* [Assignment]:
When you reach the line containing "- It supports" in the entries below, repeat it and each line after it exactly until the entries end.

-- Input material follows --

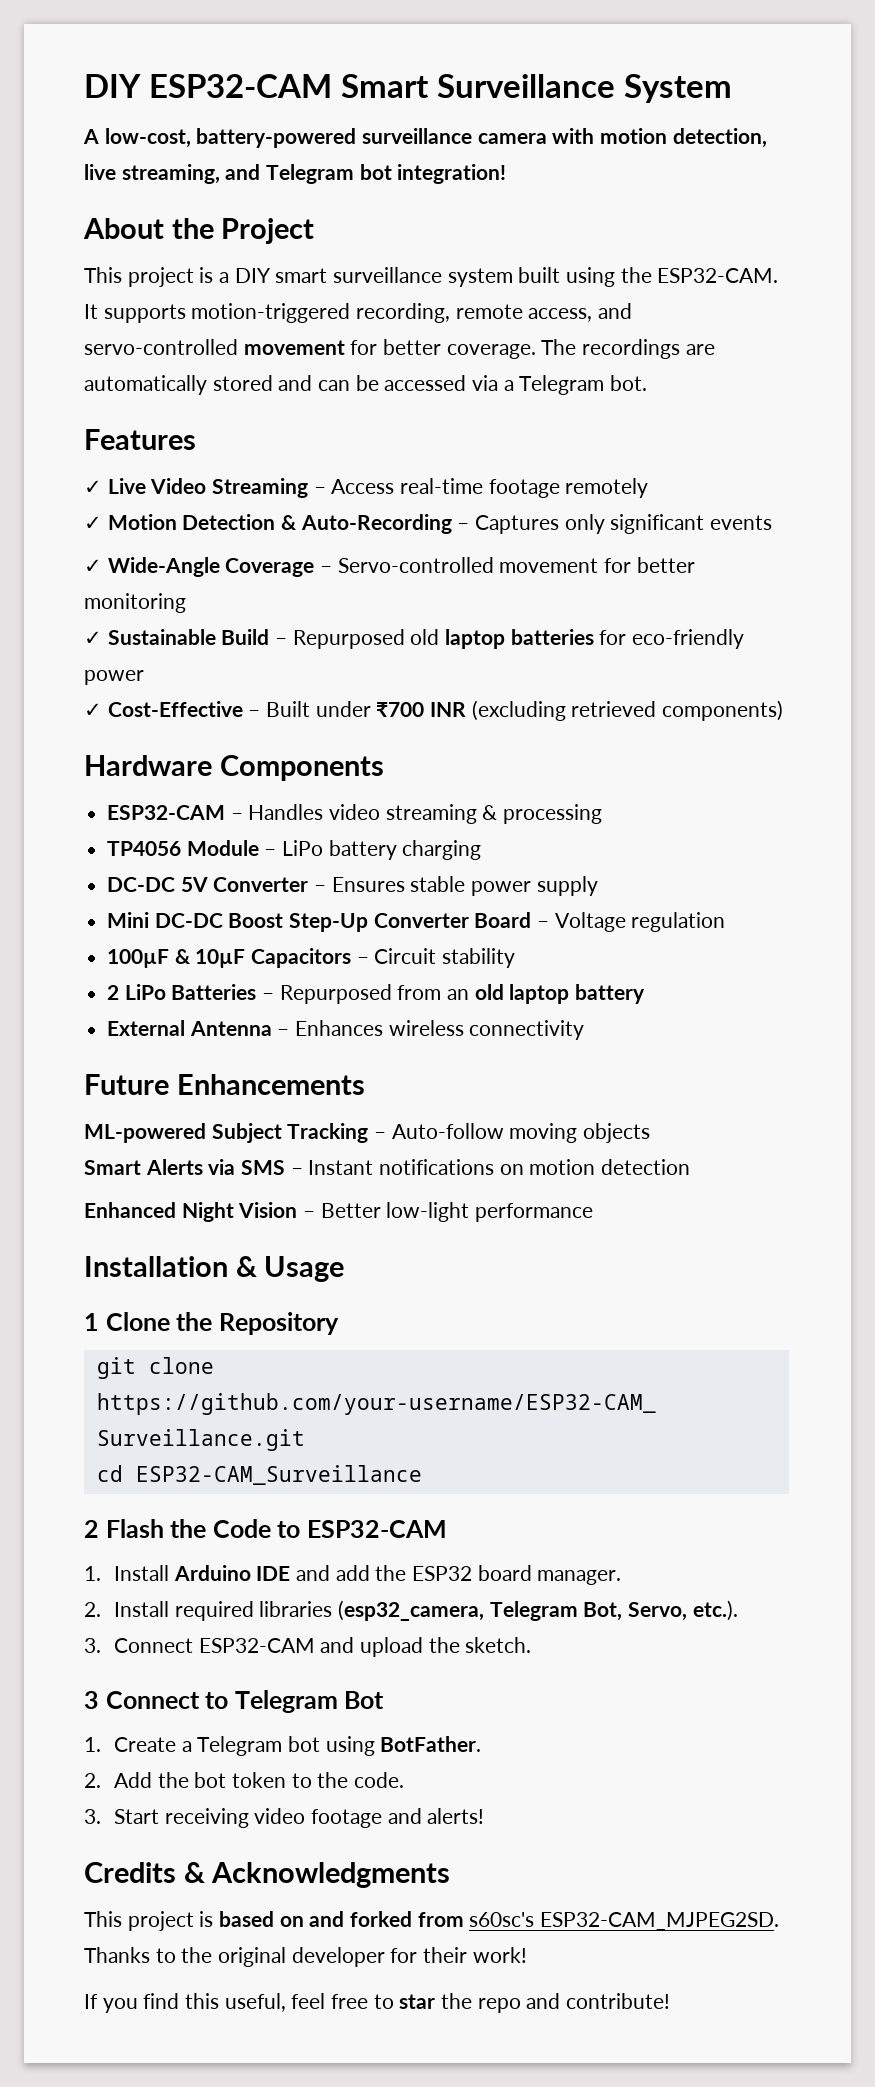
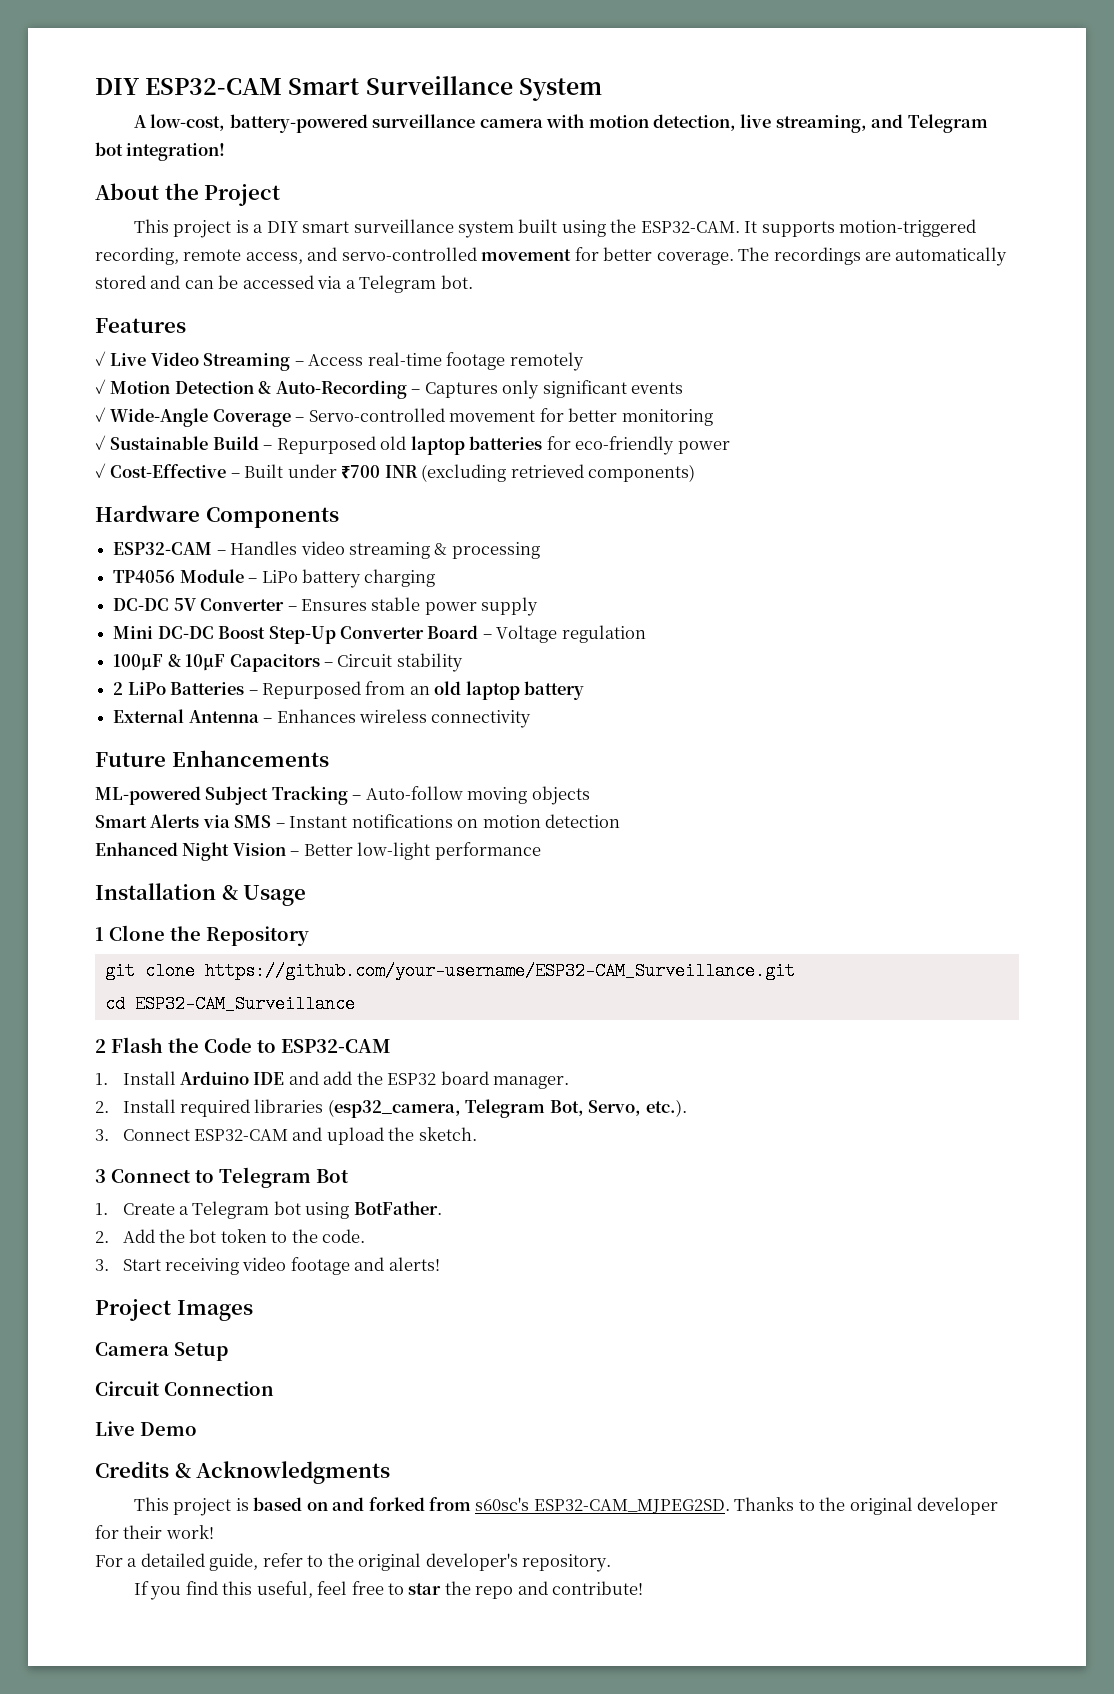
+ Project Images
+ Camera Setup
+ Circuit Connection
+ Live Demo
+ For a detailed guide, refer to the original developer's repository.

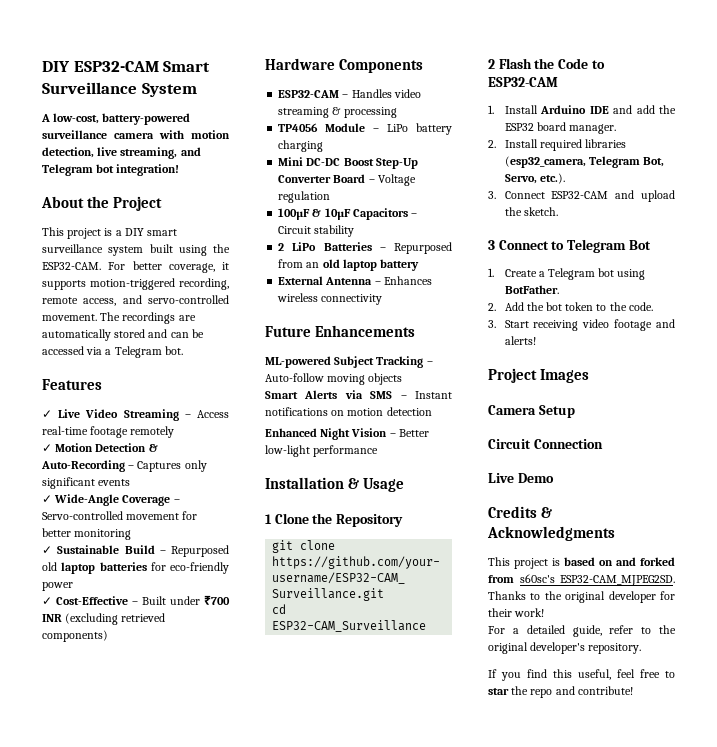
- It supports motion-triggered recording, remote access, and servo-controlled movement for better coverage.
+ For better coverage, it supports motion-triggered recording, remote access, and servo-controlled movement.
- DC-DC 5V Converter – Ensures stable power supply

-- Input material concluded --

* [Solution to this task]:
- It supports motion-triggered recording, remote access, and servo-controlled movement for better coverage.
+ For better coverage, it supports motion-triggered recording, remote access, and servo-controlled movement.
- DC-DC 5V Converter – Ensures stable power supply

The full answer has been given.